In the entries that follow, how many lines contain "xtick"? Answer with the number only.

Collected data
━━━━━━━━━━━━━━━━

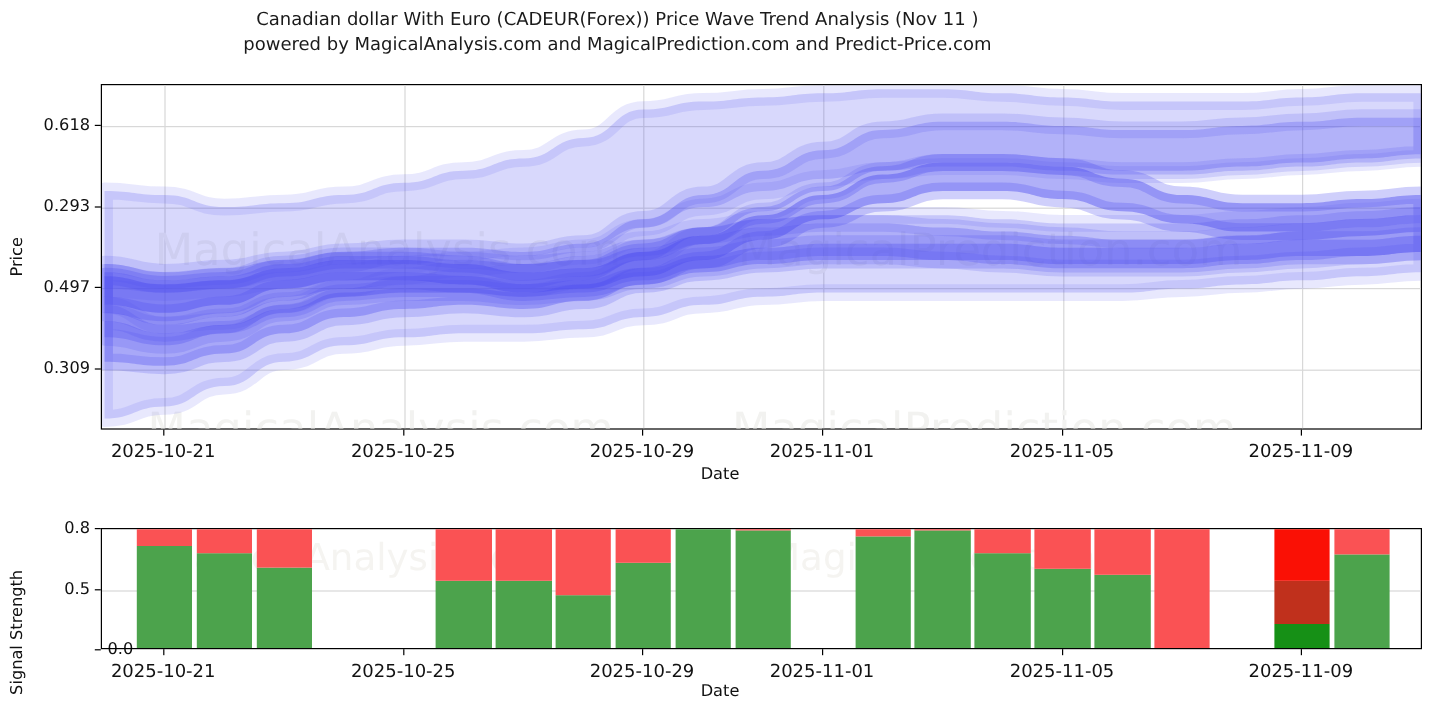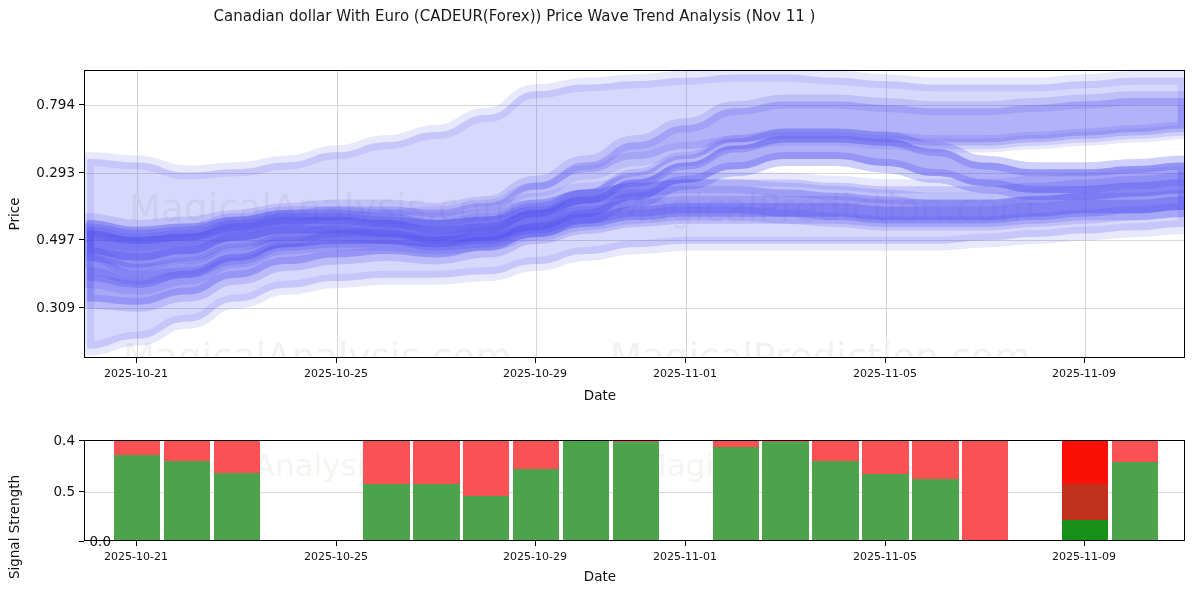--- a/index.html
+++ b/index.html
@@ -74,6 +74,7 @@
 
   <div class="title-block">
     <span class="title-line">Canadian dollar With Euro (CADEUR(Forex)) Price Wave Trend Analysis (Nov 11 )</span>
+    <span class="title-line">powered by MagicalAnalysis.com and MagicalPrediction.com and Predict-Price.com</span>
   </div>
 
   <div class="axis-title ylabel-price">Price</div>

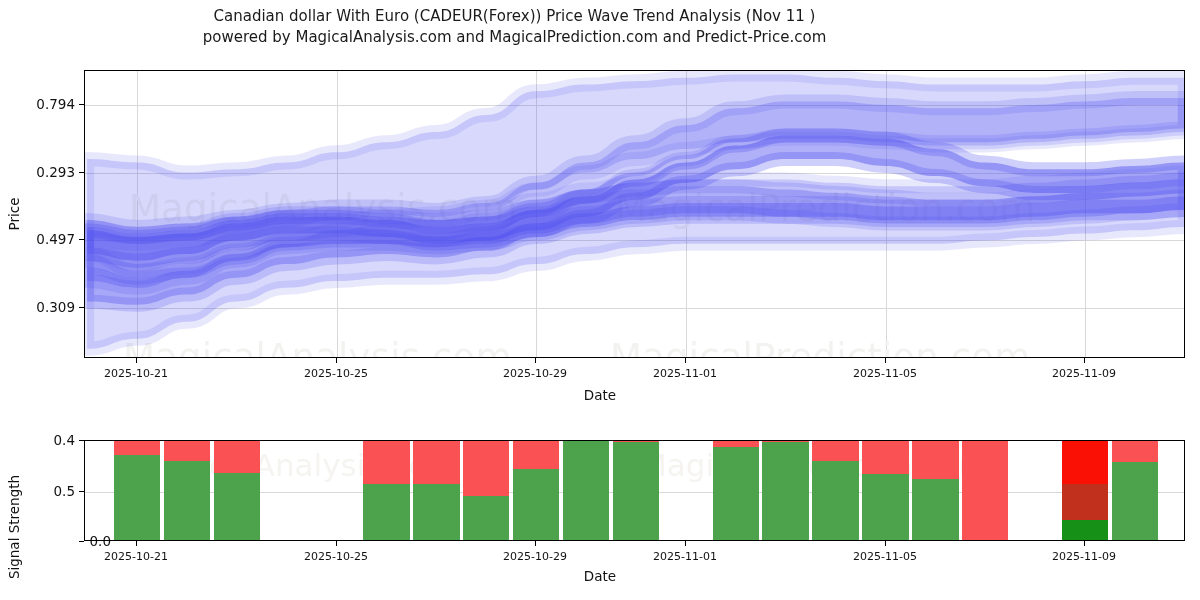--- a/index.html
+++ b/index.html
@@ -87,7 +87,7 @@
       <div class="ytick-mark" style="position: absolute; left: 79px; top: 239.412px;"></div>
       <div class="ytick-label" style="top: 171.647px; right: 1125px;">0.293</div>
       <div class="ytick-mark" style="position: absolute; left: 79px; top: 171.647px;"></div>
-      <div class="ytick-label" style="top: 103.882px; right: 1125px;">0.794</div>
+      <div class="ytick-label" style="top: 103.882px; right: 1125px;">0.618</div>
       <div class="ytick-mark" style="position: absolute; left: 79px; top: 103.882px;"></div>
     </div>
   <div id="price-xtick-labels">

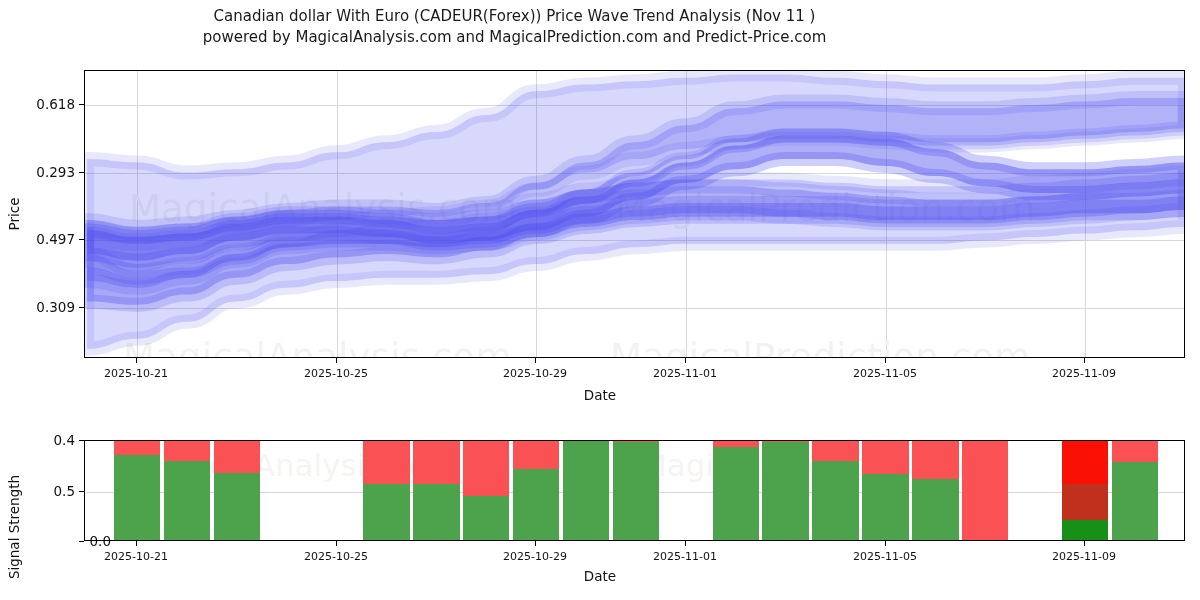--- a/index.html
+++ b/index.html
@@ -36,7 +36,7 @@
   }
   .ytick-mark{position:absolute;height:1px;width:5px;background:#000;}
   .xtick-label{
-    position:absolute;font-size:11px;color:#111;white-space:nowrap;
+    position:absolute;font-size:15px;color:#111;white-space:nowrap;
     transform:translateX(-50%);
   }
   .xtick-mark{position:absolute;width:1px;height:5px;background:#000;}

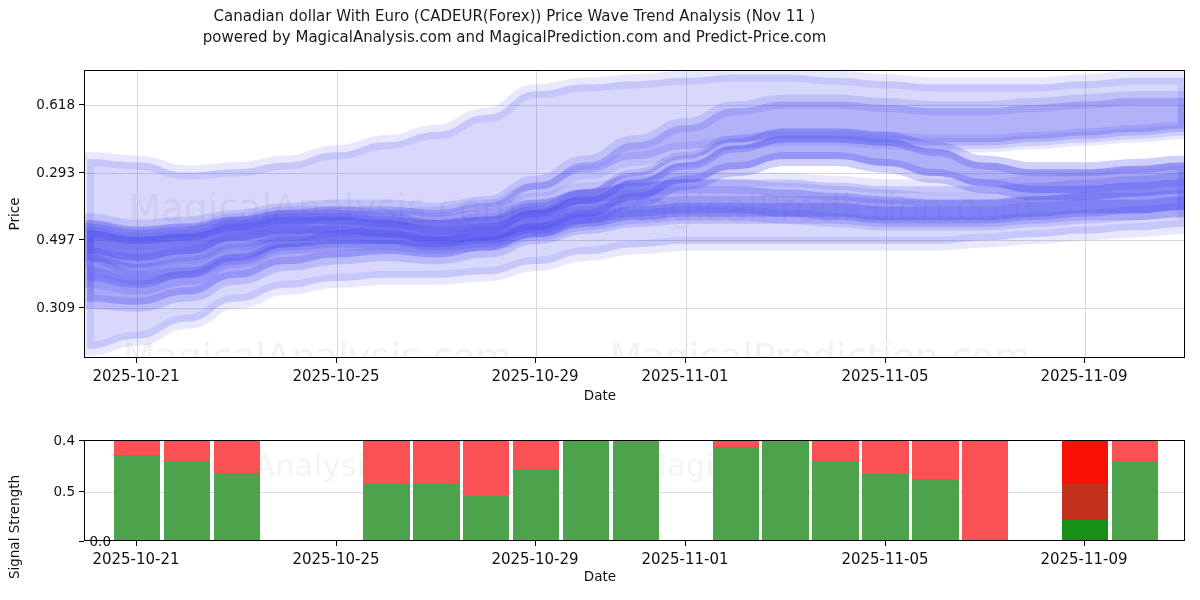--- a/index.html
+++ b/index.html
@@ -140,7 +140,7 @@
       <div class="ytick-mark" style="position: absolute; left: 79px; top: 541px;"></div>
       <div class="ytick-label" style="top: 490.5px; right: 1125px;">0.5</div>
       <div class="ytick-mark" style="position: absolute; left: 79px; top: 490.5px;"></div>
-      <div class="ytick-label" style="top: 440px; right: 1125px;">0.4</div>
+      <div class="ytick-label" style="top: 440px; right: 1125px;">0.8</div>
       <div class="ytick-mark" style="position: absolute; left: 79px; top: 440px;"></div>
     </div>
   <div id="signal-xtick-labels">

━━━━━━━━━━━━━━━━

• **REPLY**
4